Adrenergic receptors

Adrenergic receptors (or adrenoceptors) are a class of G-protein-coupled receptors (GPCRs) that are targets for catecholamines like adrenaline (epinephrine) and noradrenaline (norepinephrine). These receptors are classified into two main types, alpha (α) and beta (β) receptors, each with further subtypes:



1. Alpha-Adrenergic Receptors (α)

a. Alpha-1 (α1) Receptors:

  • Subtypes: α1A, α1B, α1D
  • Location: Vascular smooth muscle, the heart, liver, and prostate.
  • Physiological Activity:
    • Vasoconstriction (narrowing of blood vessels).
    • Increased peripheral resistance (raising blood pressure).
    • Pupil dilation (mydriasis).
    • Contraction of the bladder sphincter and prostate.
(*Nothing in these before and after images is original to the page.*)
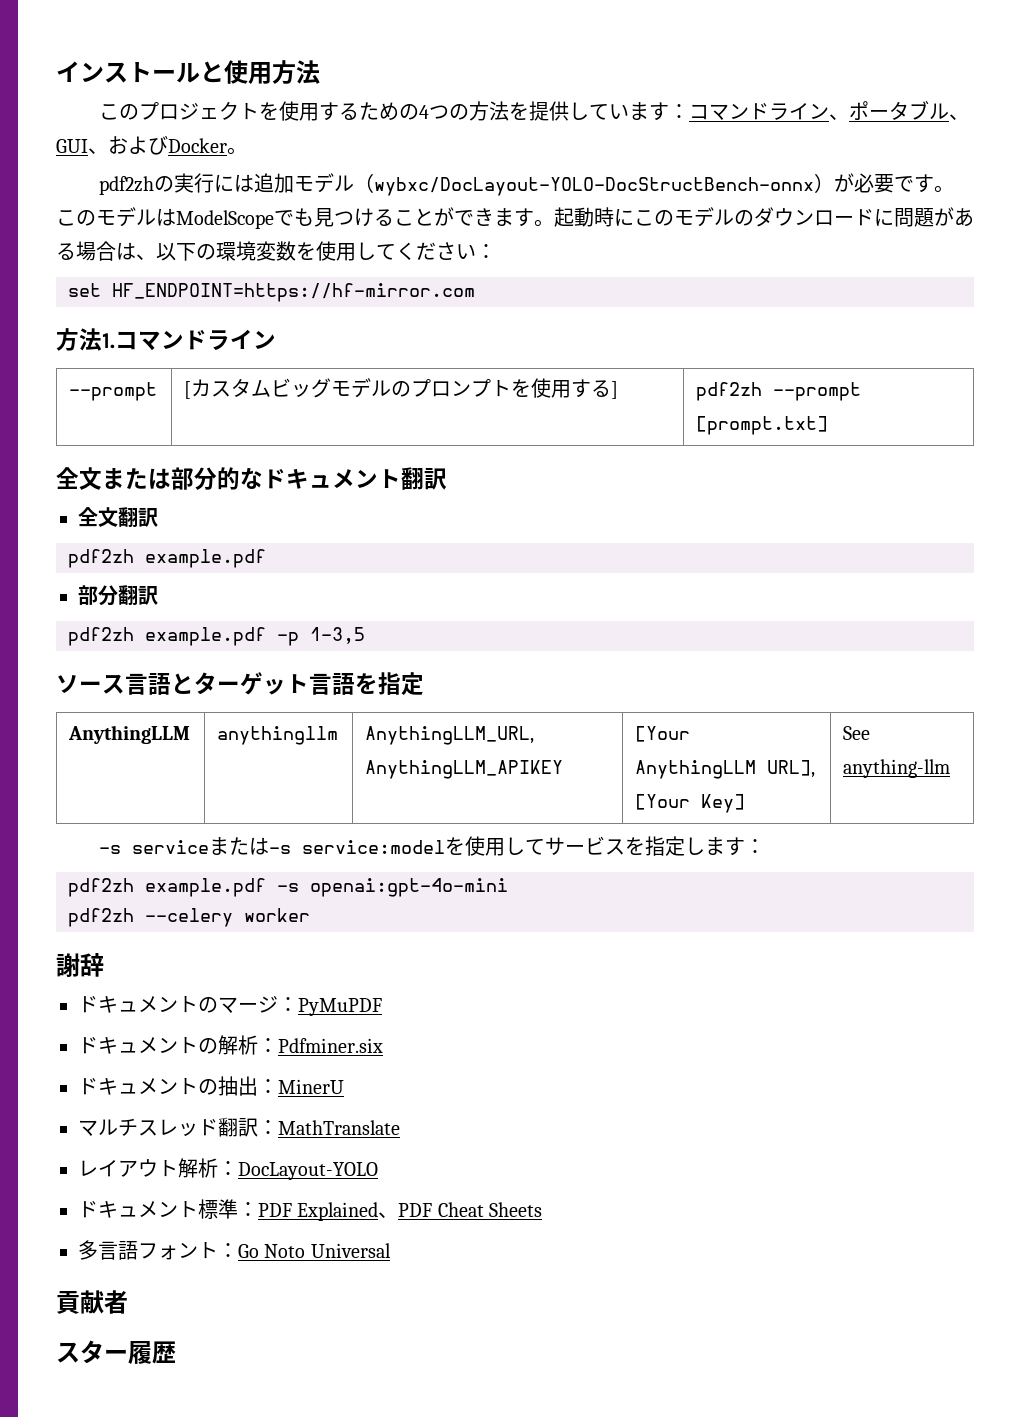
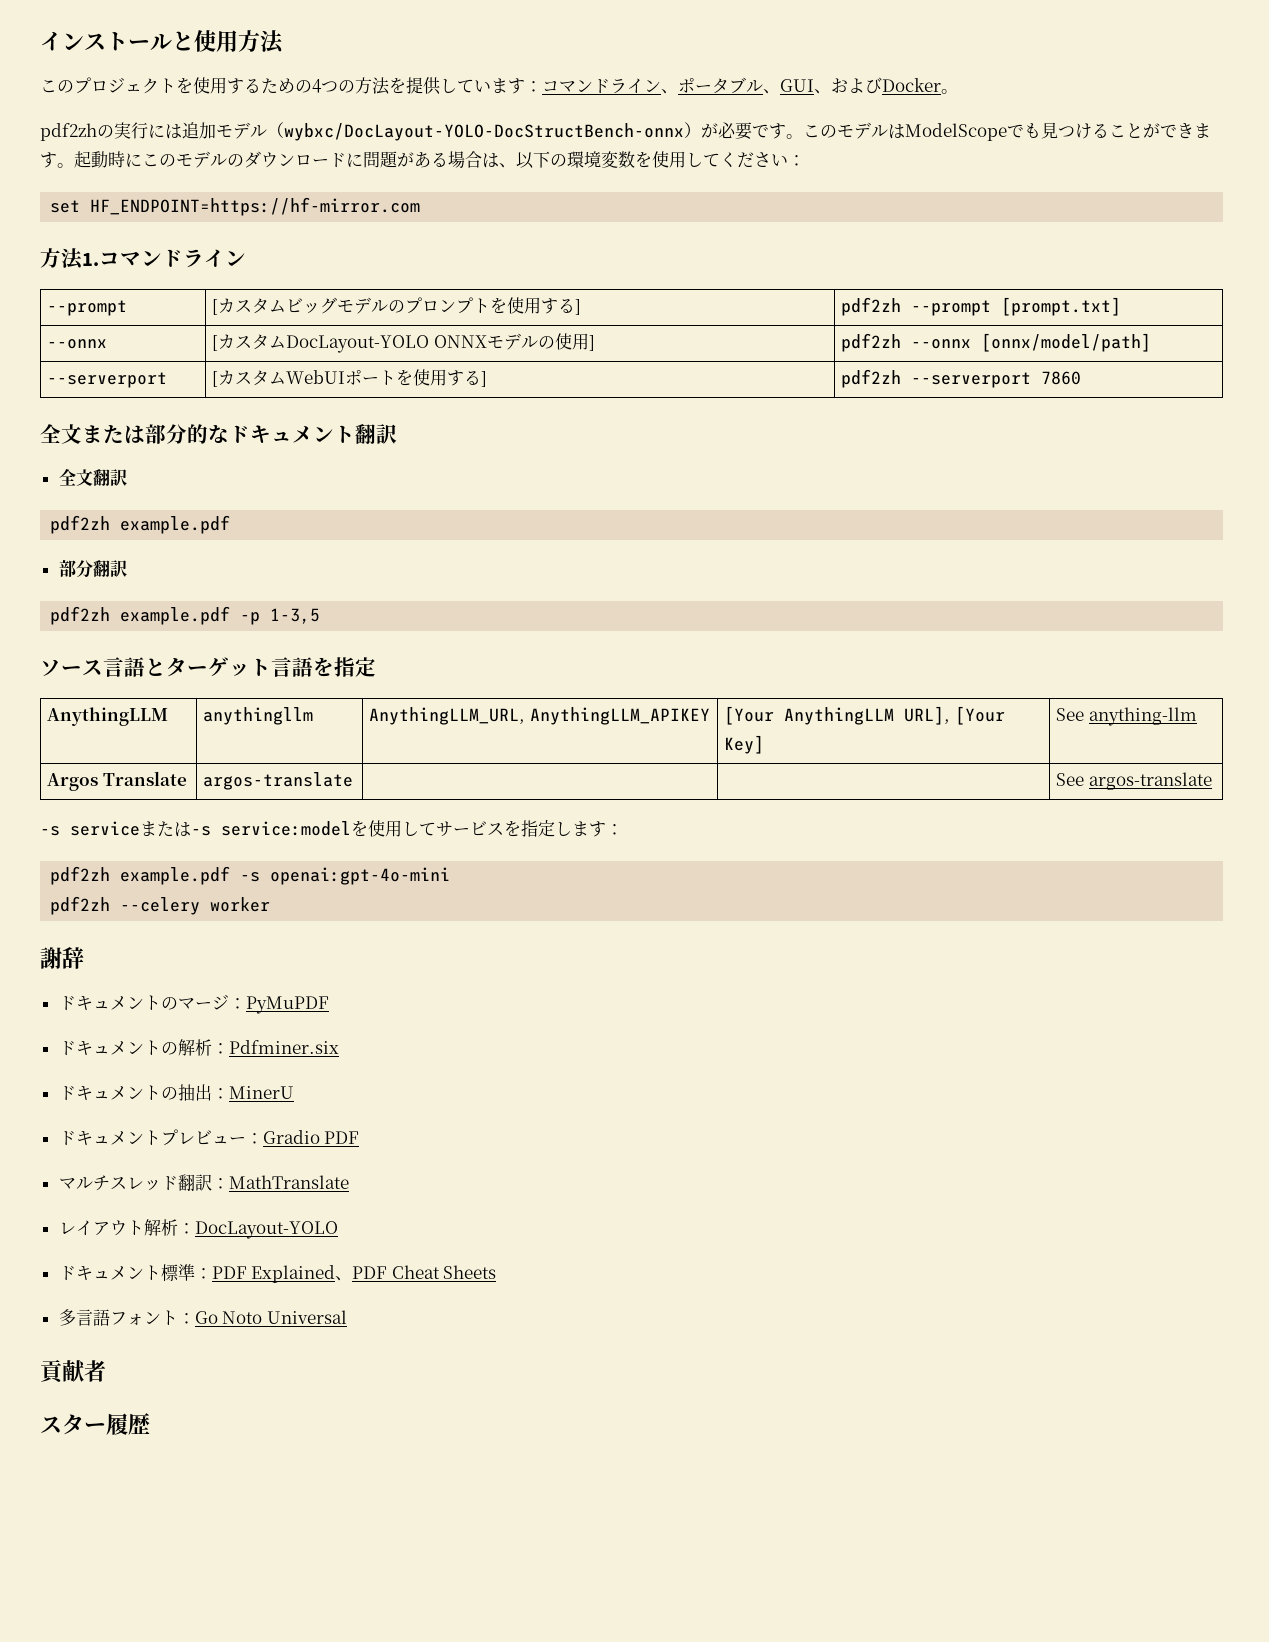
+ --onnx | [カスタムDocLayout-YOLO ONNXモデルの使用] | pdf2zh --onnx [onnx/model/path]
+ --serverport | [カスタムWebUIポートを使用する] | pdf2zh --serverport 7860
+ Argos Translate | argos-translate | | | See argos-translate
+ ドキュメントプレビュー：Gradio PDF

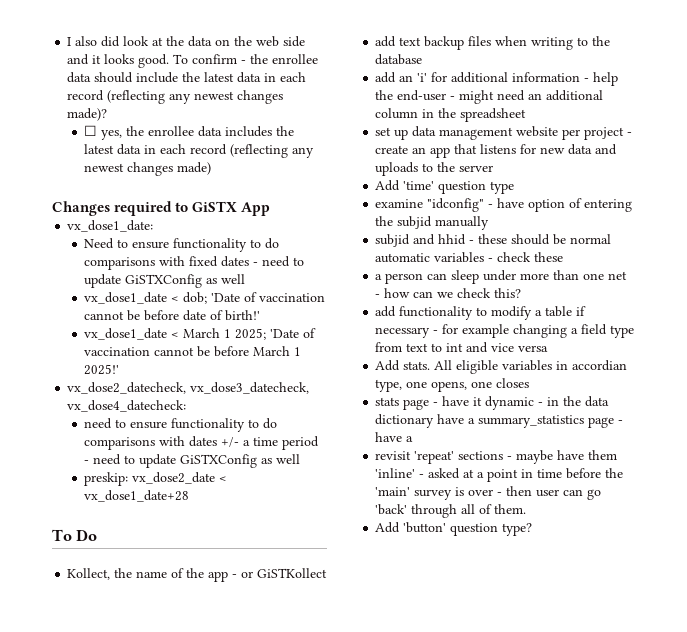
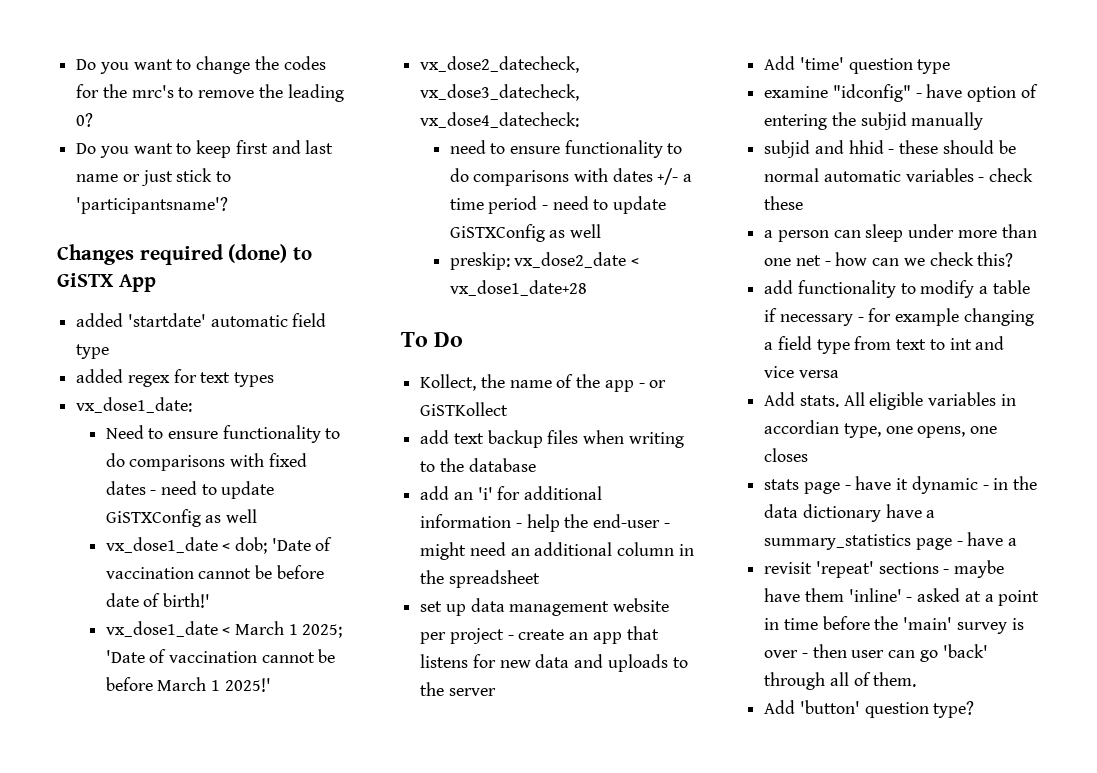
- I also did look at the data on the web side and it looks good. To confirm - the enrollee data should include the latest data in each record (reflecting any newest changes made)?
- ☐ yes, the enrollee data includes the latest data in each record (reflecting any newest changes made)
+ Do you want to change the codes for the mrc's to remove the leading 0?
+ Do you want to keep first and last name or just stick to 'participantsname'?
- Changes required to GiSTX App
+ Changes required (done) to GiSTX App
+ added 'startdate' automatic field type
+ added regex for text types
b. Alpha-2 (α2) Receptors:

  • Subtypes: α2A, α2B, α2C
  • Location: Presynaptic neurons, central nervous system (CNS), and blood vessels.
  • Physiological Activity:
    • Inhibition of norepinephrine release (negative feedback mechanism).
    • Inhibition of insulin release from the pancreas.
    • Central sedation and analgesia.
    • Vasoconstriction at high doses.

2. Beta-Adrenergic Receptors (β)

a. Beta-1 (β1) Receptors:

  • Location: Primarily in the heart and kidneys.
  • Physiological Activity:
    • Increased heart rate (chronotropy).
    • Increased force of heart contraction (inotropy).
    • Release of renin from the kidneys (increasing blood pressure).

b. Beta-2 (β2) Receptors:

  • Location: Lungs, skeletal muscle blood vessels, liver, and the uterus.
  • Physiological Activity:
    • Bronchodilation (relaxation of airway smooth muscles).
    • Vasodilation in skeletal muscles.
    • Relaxation of uterine smooth muscles.
    • Glycogenolysis in the liver (increasing blood sugar).

c. Beta-3 (β3) Receptors:

  • Location: Adipose tissue and the bladder.
  • Physiological Activity:
    • Lipolysis (breakdown of fat in adipose tissue).
    • Relaxation of the bladder detrusor muscle, reducing urinary urgency.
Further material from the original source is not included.